Task requirements
Return the data below unaltered, but strip out the pictures.

*** Opening of Stored data ***

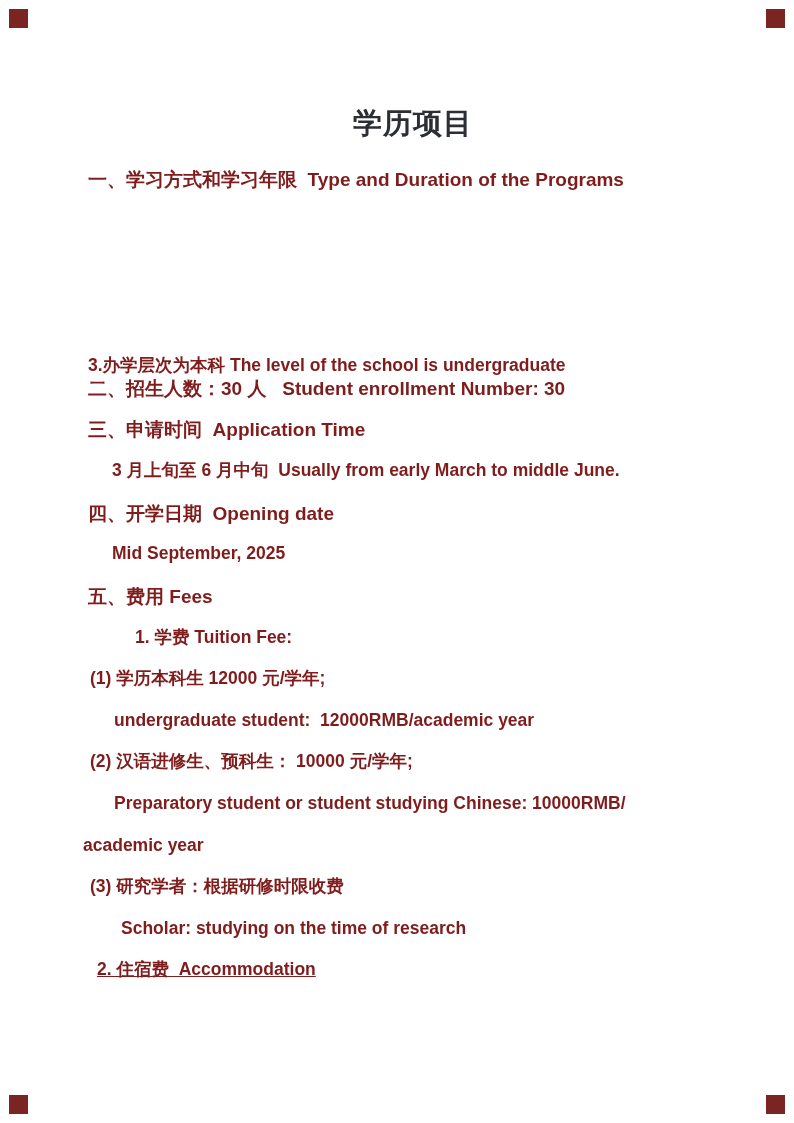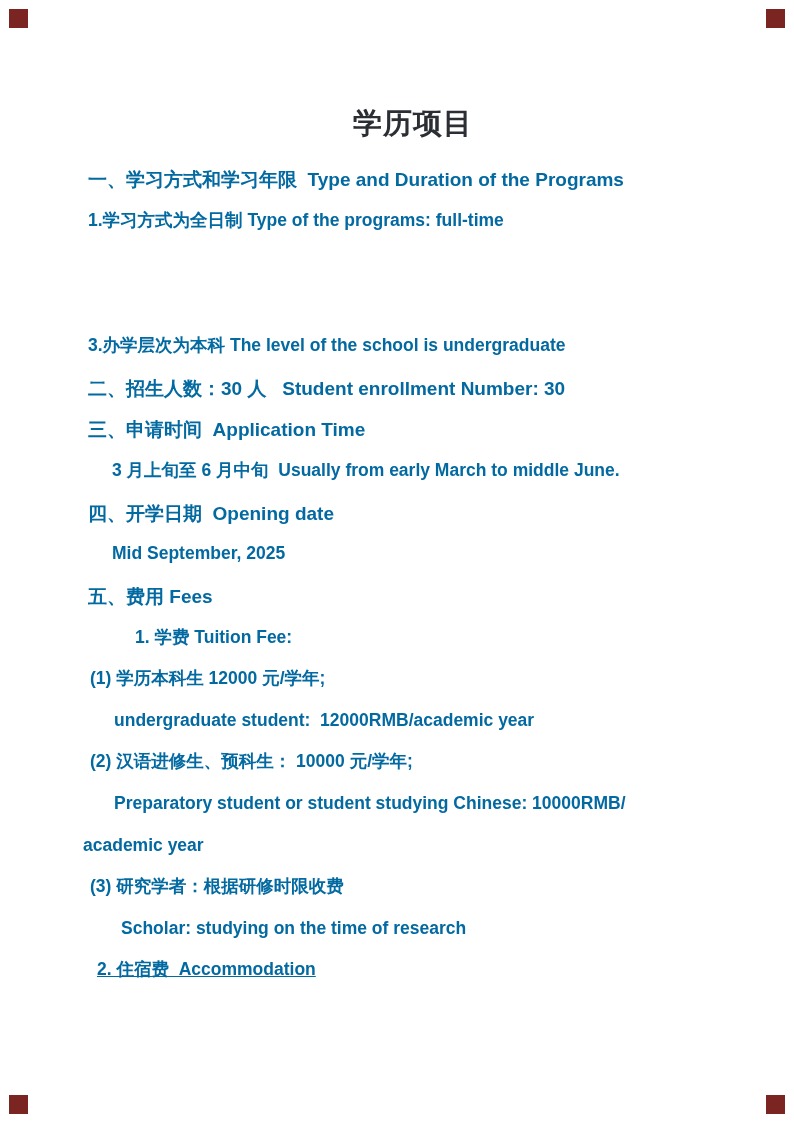"一、学习方式和学习年限 Type and Duration of" .line { color: #0369a1 -> #7f1d1d }
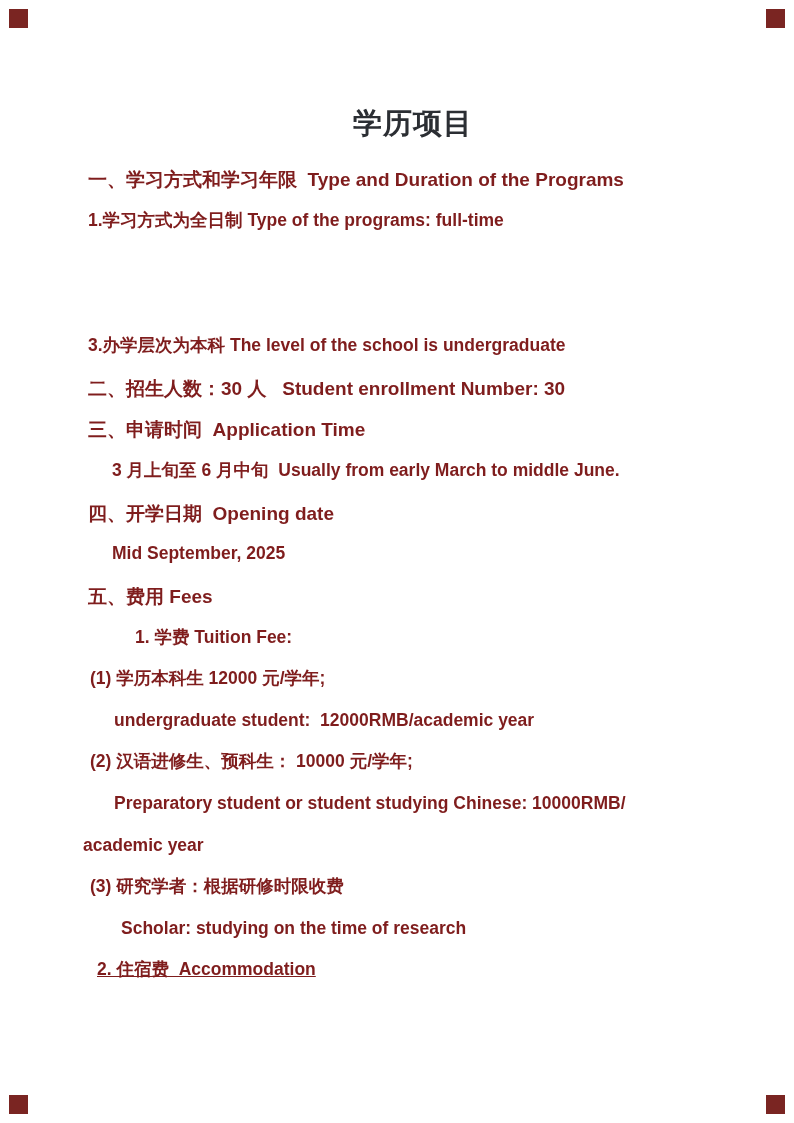"1.学习方式为全日制 Type of the programs:" div.line { html: <div>1.学习方式为全日制 Type of the programs: full-time</div> -> none }
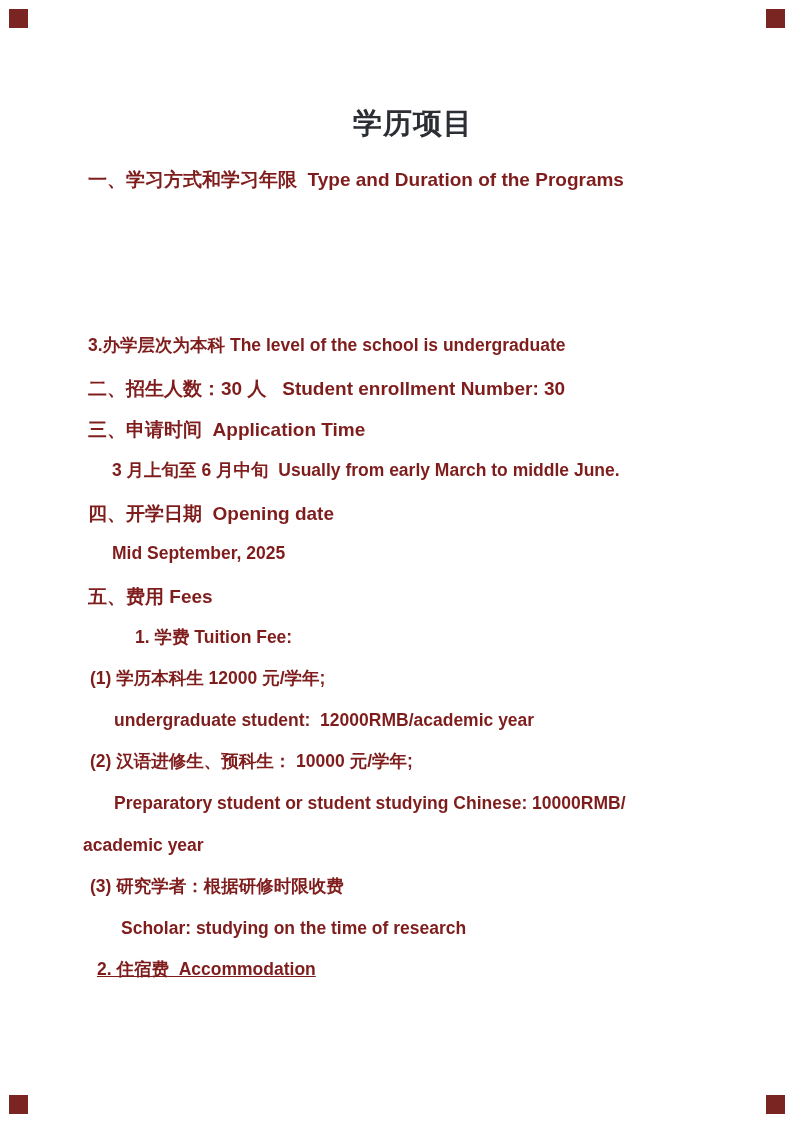"3.办学层次为本科 The level of the" div.line { top: 335px -> 355px }
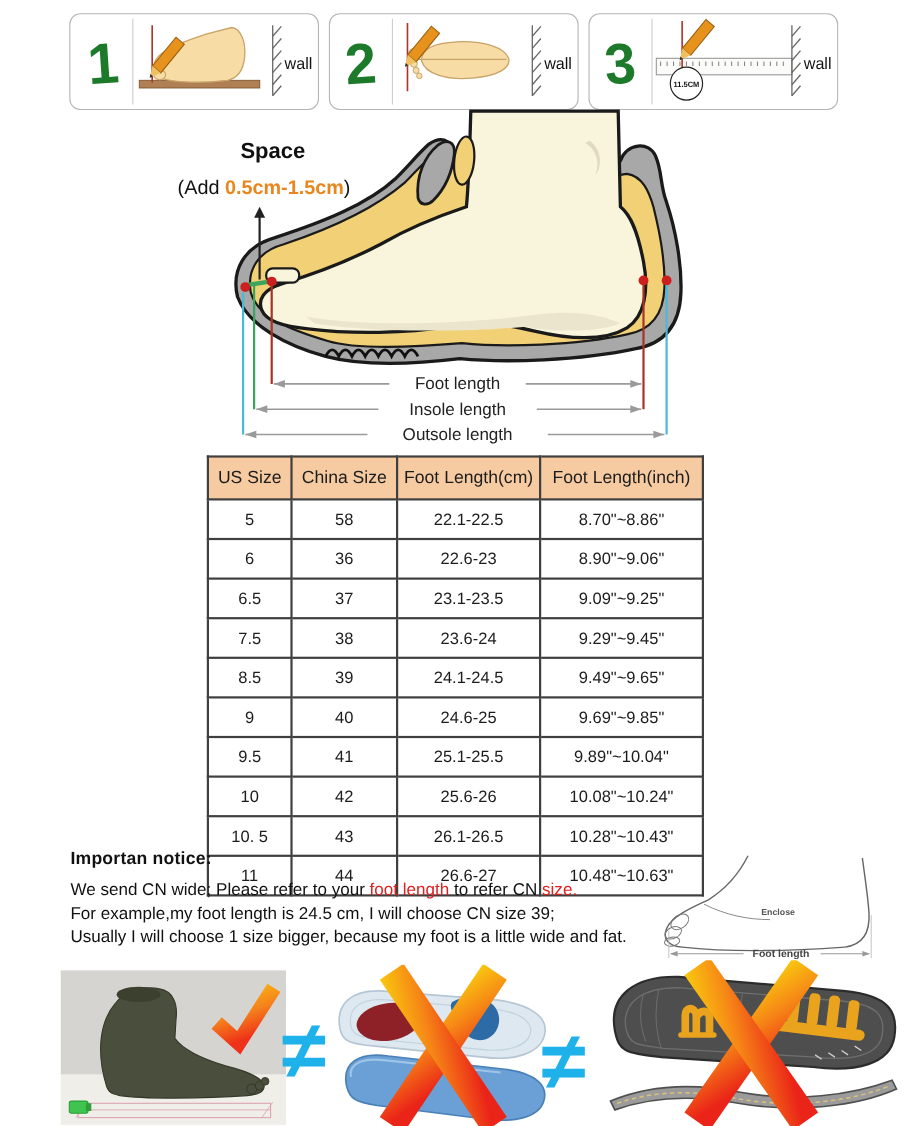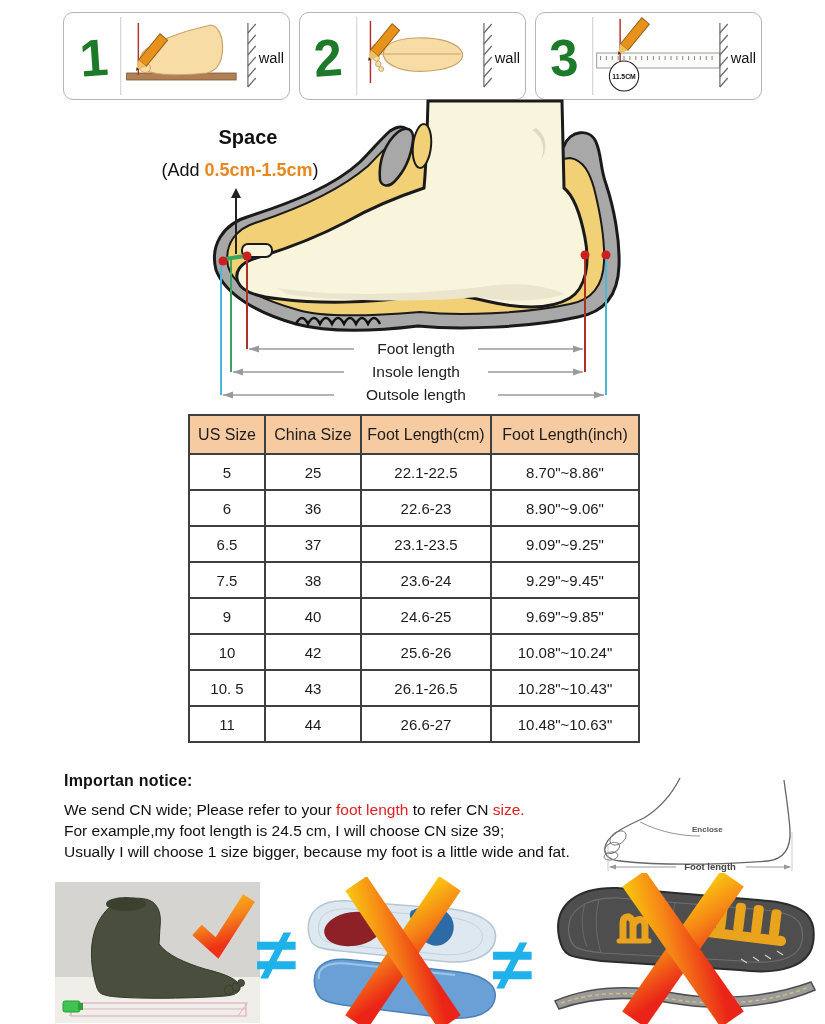"25" td { text: 25 -> 58 }
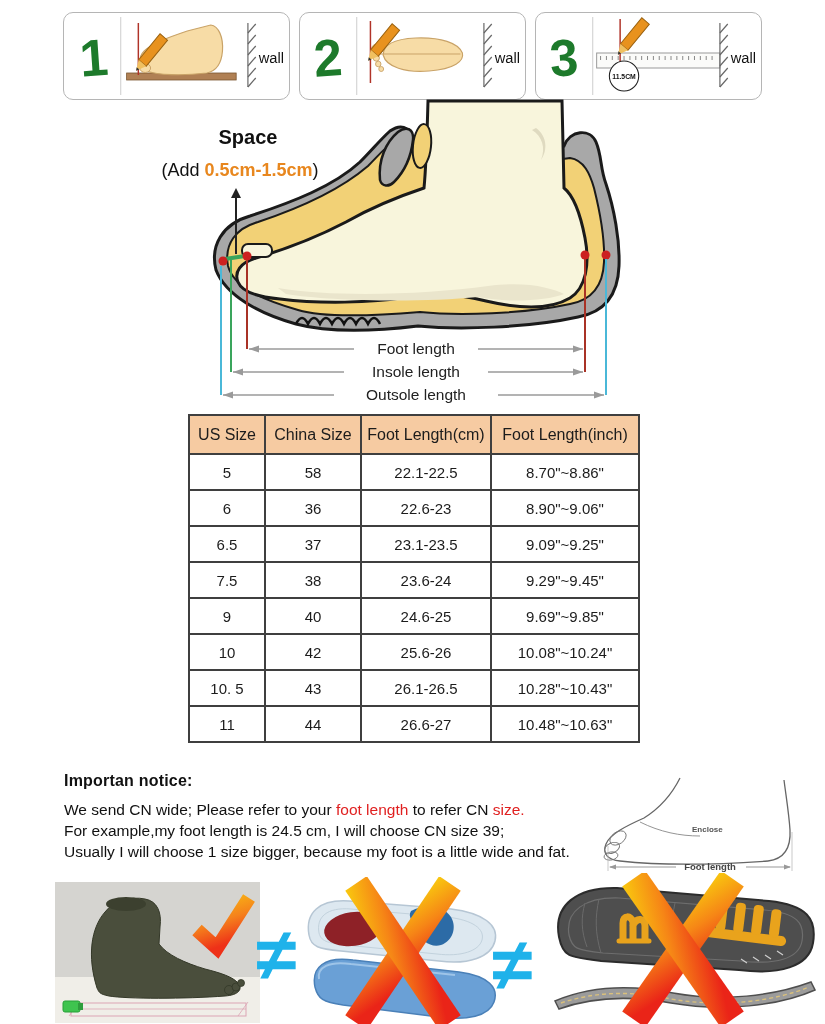"8.5" tr { html: none -> <tr> <td>8.5</td> <td>39</td> <td>24.1-24.5</td> <td>9.49"~9.65"</td> </tr> }
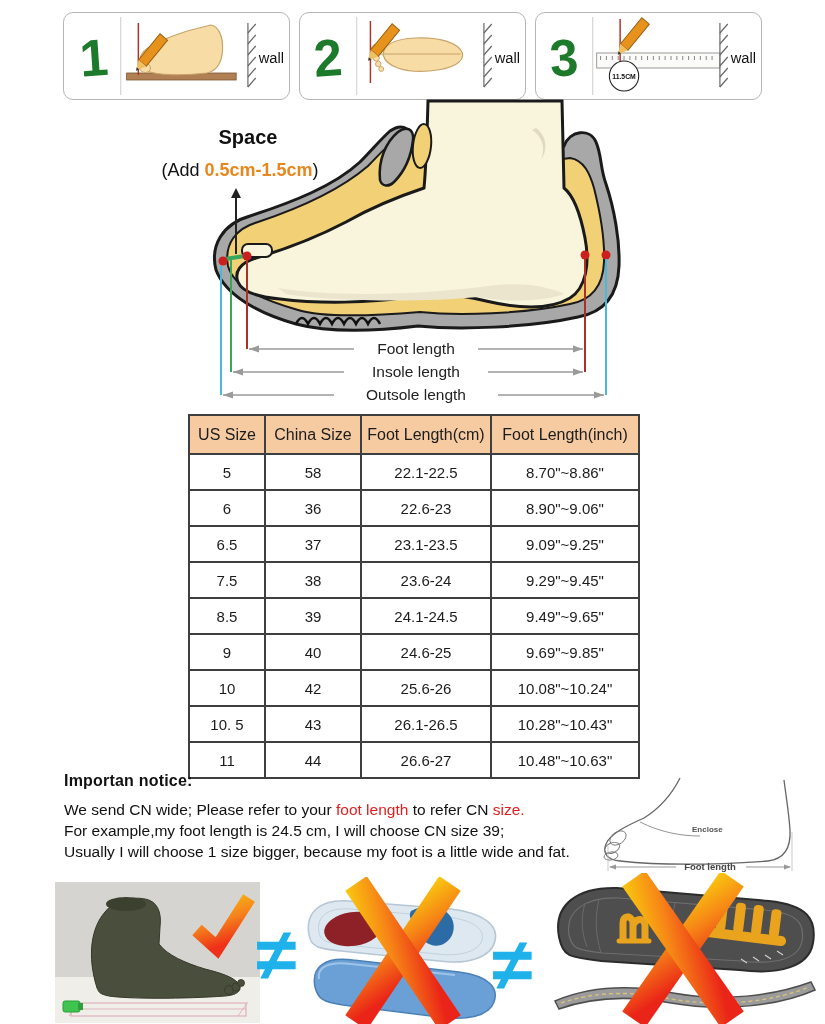"9.5" tr { html: none -> <tr> <td>9.5</td> <td>41</td> <td>25.1-25.5</td> <td>9.89"~10.04"</td> </tr> }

*** Close of Stored data ***

Expected output
"一、学习方式和学习年限 Type and Duration of" .line { color: #0369a1 -> #7f1d1d }
"1.学习方式为全日制 Type of the programs:" div.line { html: <div>1.学习方式为全日制 Type of the programs: full-time</div> -> none }
"3.办学层次为本科 The level of the" div.line { top: 335px -> 355px }
"25" td { text: 25 -> 58 }
"8.5" tr { html: none -> <tr> <td>8.5</td> <td>39</td> <td>24.1-24.5</td> <td>9.49"~9.65"</td> </tr> }
"9.5" tr { html: none -> <tr> <td>9.5</td> <td>41</td> <td>25.1-25.5</td> <td>9.89"~10.04"</td> </tr> }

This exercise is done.